El aumento astronómico de la violencia, en todo caso, es sólo uno de los muchísimos aspectos del derrumbe de un Brasil que se deshace de manera veloz.Gana impulso, fuerza e impacto, cada día el incalculable retroceso experimentado por el país que hasta hace tres años era la sexta o séptima economía mundial, ocupaba espacio nítido y consolidado en el escenario internacional, mantenía –pese a problemas económicos y, principalmente, fiscales– programas sociales de enorme envergadura.
Tal retroceso se inicia con las maniobras de los derrotados en 2014 para impedir que el segundo mandato presidencial de Dilma Rousseff, iniciado el primero de enero del año siguiente, lograse despegar y alzar o intentar alzar vuelo. Y alcanza su punto más elevado con la instalación de Temer y compañía en el poder.
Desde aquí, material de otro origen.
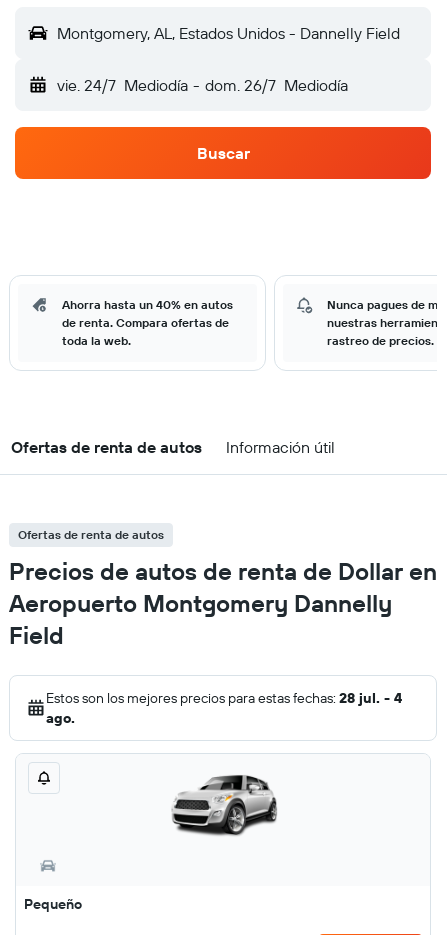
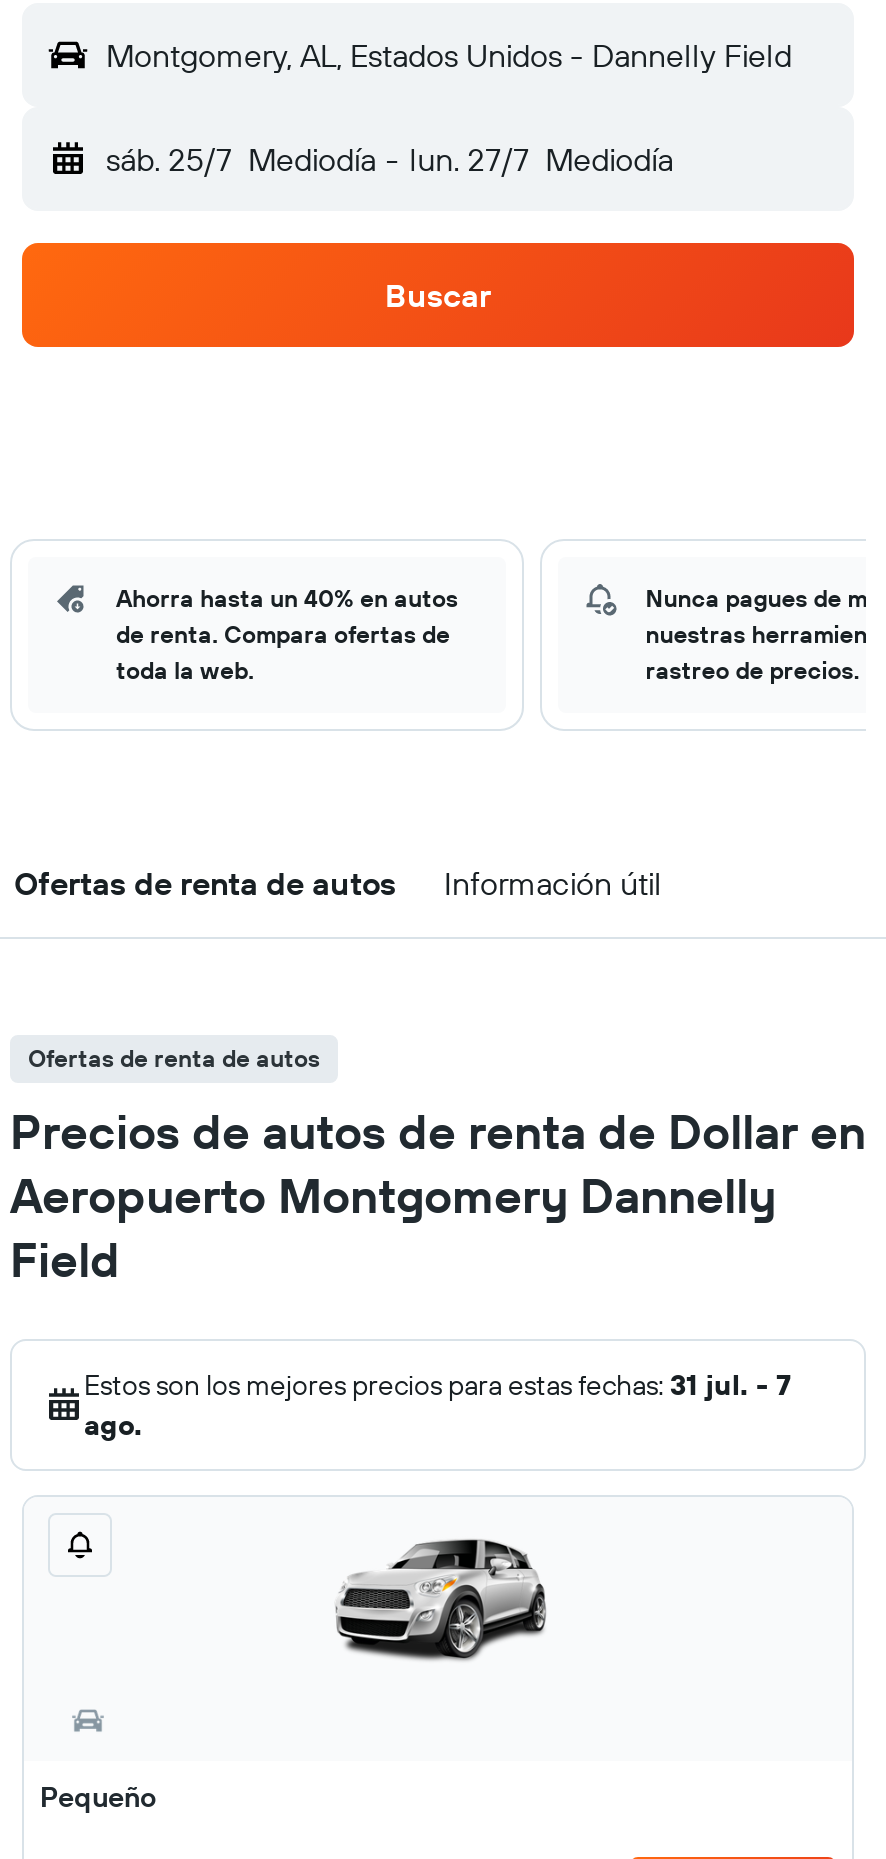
[57,75,348,95] vie. 24/7 Mediodía - dom. 26/7 Mediodía -> [106,139,673,179] sáb. 25/7 Mediodía - lun. 27/7 Mediodía
[46,689,402,707] Estos son los mejores precios para estas fechas: 28 jul. - 4 -> [84,1367,792,1403] Estos son los mejores precios para estas fechas: 31 jul. - 7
El golpe institucional llevado a cabo por un Congreso plagado de corruptos, por medios hegemónicos de comunicación y por una Corte Suprema cobarde y omisa, por arbitrariedades inadmisibles de tribunales de primera instancia, por jueces que no juzgan, acusan y condenan, resulta en la retomada del crecimiento de la mortalidad infantil, el retorno de enfermedades que habían sido extirpadas, la vuelta de entre cinco y ocho millones de brasileños a la situación de miseria y hambre. Se traduce en la existencia de 27 millones de brasileños desempleados, o trabajando en condiciones de precariedad absoluta, o sobreviviendo vaya a saber cómo (37 por ciento de la fuerza laboral del país).
Como cierre de oro de semejante espectáculo, Lula sigue preso sin prueba alguna, trofeo de oro del golpe y los golpistas, y claramente no podrá disputar una elección que ganaría con facilidad olímpica.
Pero deambula por ahí un fantasma asombroso, un capitán troglodita llamado Jair Bolsonaro, capaz de emitir mugidos como este: No hay mortalidad infantil, lo que hay es demasiado partos prematuros, porque las mujeres no tienen higiene bucal ni tratan sus vías urinarias.
U otra maravilla: Expandiré la educación a la distancia para combatir al marxismo.